Copper is an essential element that is required in the human body with a delicate balance between deficiency, which could result in ailments such as anemia, and excess, which could cause different types of diseases, such as hypoglycemia and dyslexia.¹ Copper is necessary for the catalytic activity of several physiologically important enzymes.² Hereditary copper metabolism disorders and neurodegenerative ailments have been associated with dysfunctional copper-binding proteins and the disruption of cellular homeostasis.^3–5 The common use of copper domestically and industrially has resulted in a widespread exposure and pollution that warrant the development of a means to monitor its level in the environment, water and food.^1,6,7 Conventional techniques for the detection of copper and other heavy metal ions include the use of fluorescent probes,⁸ atomic absorption spectrometry,^9,10 inductively coupled plasma-mass spectrometry¹¹ and electrochemical assays.^12–14 While these analytical methods show an excellent sensitivity, accuracy and selectivity, they lack the convenience in implementation, require specialized instrumentations and need tedious sample pre-treatment before the course of analysis. Hence, recently attentions have been turned to the colorimetry-based detection approach to test for the presence of toxic metal ion traces in aqueous media.^15,16 Such an approach is considered less-labor intensive compared to conventional techniques, offers high sensitivity and selectivity, in addition to cost effectiveness towards the detection of metal ions. One main advantage of colorimetric detections is that it is less capital-intensive and hence exhibits the potential to be developed into simple test kits for on-site and regular inspections.¹⁷

Several studies have been reported on the colorimetric detection of copper ions in various media.
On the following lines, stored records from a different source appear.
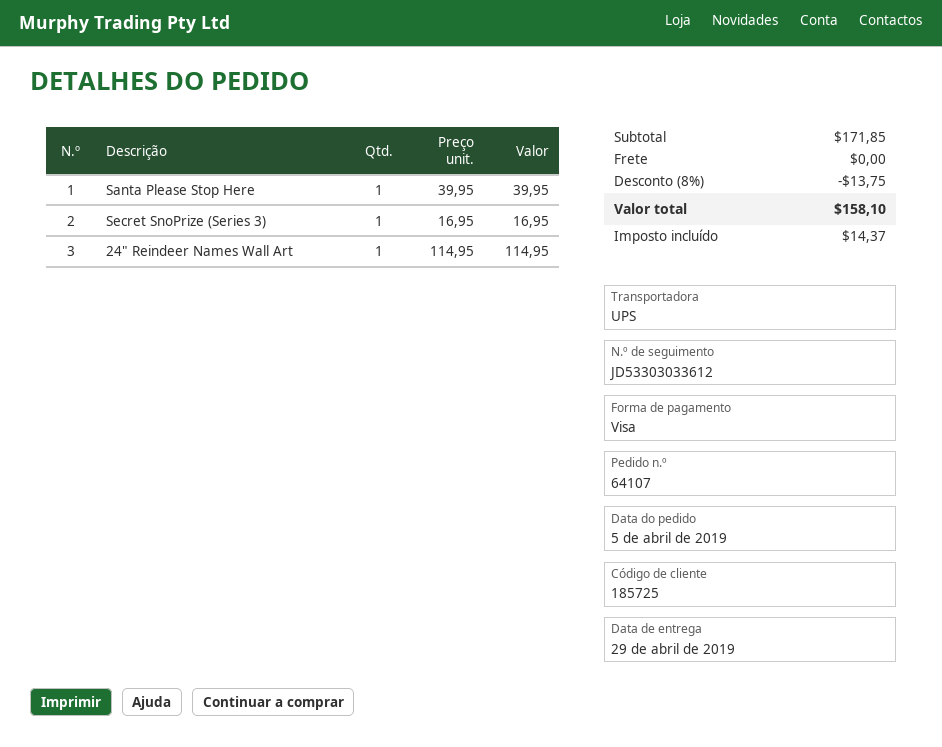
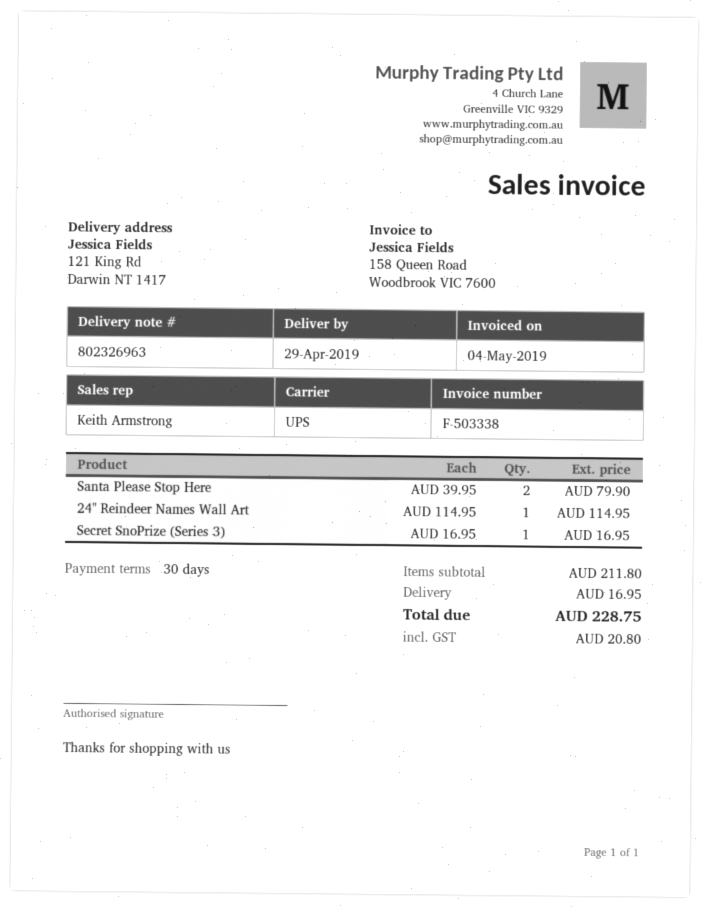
Santa Please Stop Here: 1 x 39.95 = 39.95 -> 2 x 39.95 = 79.90
subtotal: 171.85 -> 211.80
discount: 8% = 13.75 -> none
shipping: 0.00 -> 16.95
tax: 14.37 -> 20.80
total: 158.10 -> 228.75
Jo et al. reported the synthesis of a multifunctional chemosensor for the detection of cyanide and copper ions.¹⁸ Moreover, a naphthol-based chemosensor for sequential detection of copper and cyanide ions has been reported by Park et al.¹⁹ Other functional materials already reported^20–31 for the detection and removal of toxic metal ions at optimum conditions include, hydroxynaphthalene-based,^20,21 quinazoline-based,²² silica-based,^23,24 hydrazine-based,^25,26 salicylidene-based^27–30 and aroylhydrazone-based³¹ compounds. One important conclusion drawn out of these studies was that aroylhydrazone-based sensors could be promising candidates due to the ease of synthesis, fast-response, reusability, and tunable electronic and steric properties along with their chelating ability.^32,33 In the present study, the synthesis of 3-hydroxy-5-nitrobenzaldehyde-4-hydroxybenzoylhydrazone (3-HNHBH), which is a structural isomer of 2-HNHBH,³⁴ has been reported, and its colorimetric sensing ability towards a number of metal ions, including zinc(II), nickel(II) and copper(II), has been evaluated. Structural parameters, atomic charges and its complexation with these metal ions were predicted using quantum-chemical techniques. Comparison of experimental and computational results provided a better understanding of the underlining chemistry behind the possibly formed complexes.

2. Experimental

All solvents and reagents used were of HPLC grade and used without further purifications. Metal precursors used included nickel(II) acetate, copper(II) acetate, magnesium acetate, calcium acetate, palladium(II) acetate and zinc(II) acetate. Synthesis of 3-hydroxy-5-nitrobenzaldehyde-4-hydroxybenzoylhydrazone (3-HNHBH) ligand was conducted following an already reported procedure^35,36 and then tested with precursors of nickel(II), copper(II), magnesium(II), calcium(II), palladium(II) and zinc(II) ions. Spectroscopic ¹H NMR and EDX were used to check the chemical conformation and purity of the ligand before and after complexation with the metal ions, whereas UV-Vis spectroscopy was used to investigate the nature of complexation between the metal ions and the ligand. The UV-visible spectra were recorded on a Shimadzu UV-1601PC spectrophotometer with quartz cells of a 1 cm path length. The ¹H nuclear magnetic resonance (NMR) spectra were obtained on a Bruker AV-500 spectrometer in dimethyl sulfoxide (DMSO-d₆) using tetramethylsilane (TMS) as an internal standard. All measurements were performed at the room temperature. Scanning electron microscope (SEM) equipped with energy-dispersive X-ray spectroscope, EDX (Genesis-2120 Emcrafts, Korea Republic) was used to check purity of the ligand and the ligand–metal complexes.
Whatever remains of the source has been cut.